When the squared deviations are accumulated, there is a deficit of $\bar x-\mu$ every time, so that the computed variance is too small.
Hint:
$$(x_i-\mu)^2=((x_i-\bar x)+(\bar x-\mu))^2=(x_i-\bar x)^2+2(x_i-\bar x)(\bar x-\mu)+(\bar x-\mu)^2.$$
When averaging over $i$, the double product in the middle vanishes due to the factor $(\bar x-\bar x)$, and you get
$$\sigma^2=\overline{(x_i-\mu)^2}=\overline{(x_i-\bar x)^2}+\overline{(\bar x-\mu)^2}=s^2+\frac{\sigma^2}N.$$
The sample mean is defined as $\bar{X} = \frac{1}{n}\sum_{i=1}^{n} X_i$, which is quite intuitive. But the sample variance is $S^2 = \frac{1}{n-1}\sum_{i=1}^{n} (X_i - \bar{X})^2$. Where did the $n - 1$ come from ?
To answer this question, we must go back to the definition of an unbiased estimator. An unbiased estimator is one whose expectation tends to the true expectation. The sample mean is an unbiased estimator. To see why:
$$ E[\bar{X}] = \frac{1}{n}\sum_{i=1}^{n} E[X_i] = \frac{n}{n} \mu = \mu $$
Let us look at the expectation of the sample variance,
$$ S^2 = \frac{1}{n-1} \sum_{i=1}^{n} (X_i^2) - n\bar{X}^2 $$
$$ E[S^2] = \frac{1}{n-1} \left( n E[(X_i^2)] - nE[\bar{X}^2] \right). $$
Notice that $\bar{X}$ is a random variable and not a constant, so the expectation $E[\bar{X}^2] $ plays a role. This is the reason behind the $n-1$.
$$E[S^2] = \frac{1}{n-1} \left( n (\mu^2 + \sigma^2) - n(\mu^2 + Var(\bar{X})) \right). $$ $$Var(\bar{X}) = Var(\frac{1}{n}\sum_{i=1}^{n} X_i) = \sum_{i=1}^{n} \frac{1}{n^2} Var(X_i) = \frac{\sigma^2}{n} $$
$$E[S^2] = \frac{1}{n-1} \left( n (\mu^2 + \sigma^2) - n(\mu^2 + \sigma^2/n) \right). = \frac{(n-1)\sigma^2}{n-1} = \sigma^2 \\ $$
As you can see, if we had the denominator as $n$ instead of $n-1$, we would get a biased estimate for the variance! But with $n-1$ the estimator $S^2$ is an unbiased estimator.

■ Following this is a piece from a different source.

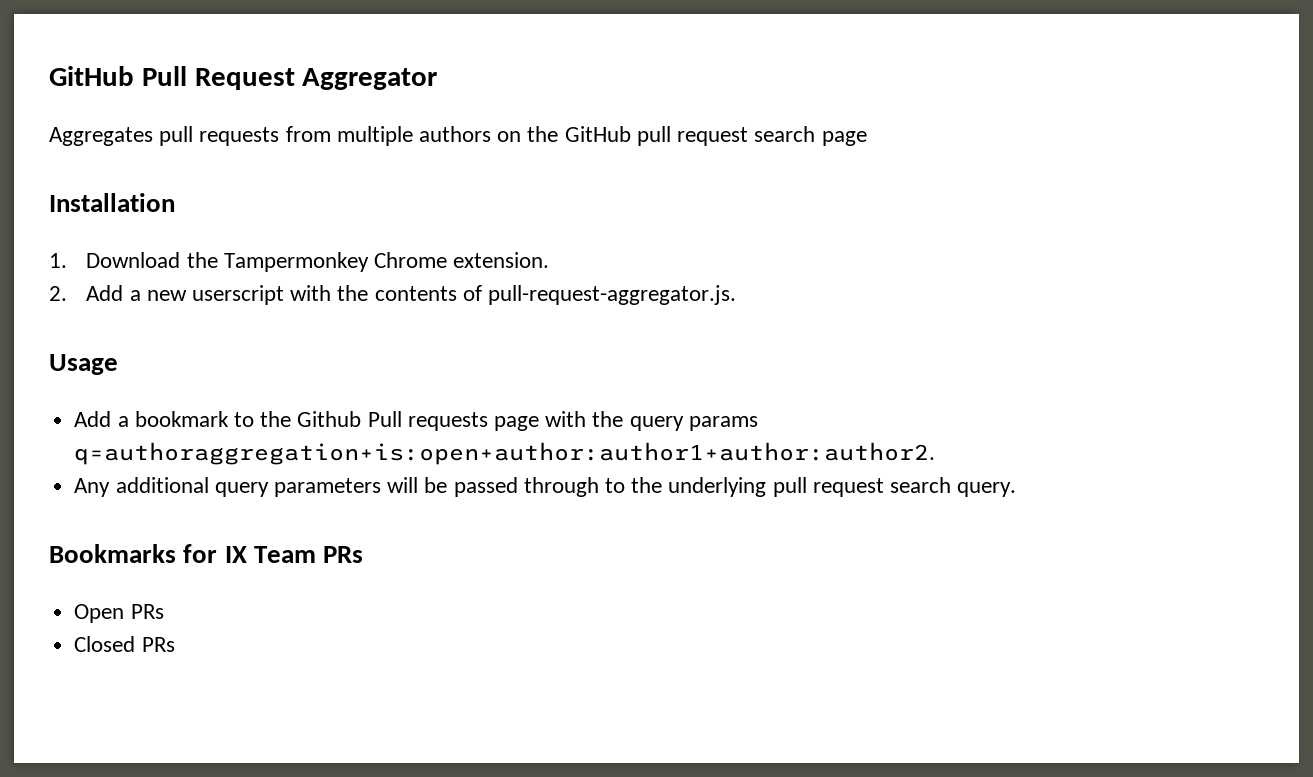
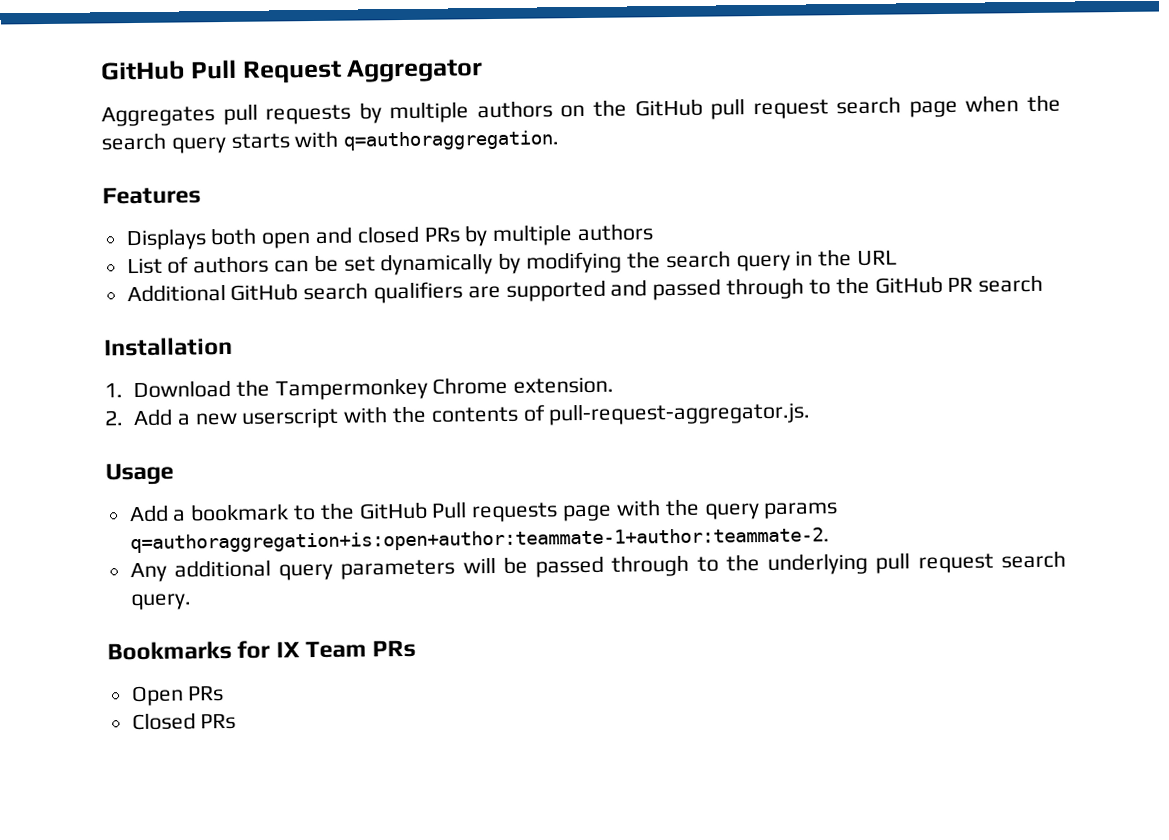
[285,126,331,142] from -> [358,102,382,124] by
(867, 138) none -> [965,94,1061,113] [101,130,560,154] [102,186,201,205] [125,223,654,251] [126,249,897,276] [126,274,1044,304] when the search query starts with q=authoraggregation. // Features // Displays both open and closed PRs by multiple authors // List of authors can be set dynamically by modifying the search query in the URL // Additional GitHub search qualifiers are supported and passed through to the GitHub PR search
[297,411,362,427] Github -> [358,501,428,520] GitHub
[74,442,936,465] q=authoraggregation+is:open+author:author1+author:author2. -> [129,527,830,554] q=authoraggregation+is:open+author:teammate-1+author:teammate-2.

It seems your question is related to the statistical concept of degrees of freedom. The sum of deviations of n observations from their sample mean must be zero. This means that if n-1 of the deviations are known, they completely determine the nth deviation. It is the squared deviations from the mean that are used to construct the sample variance and hence we say that the sample variance has n-1 degrees of freedom. Box, Hunter, and Hunter gives a more in depth explanation, and I'm sure many other statistics texts do as well.
I think of it that you lose a degree of freedom in estimation of the mean, since to calculate variance you also need to estimate the mean. This is essentially what Bruce is saying in his comment regarding a line being smudged.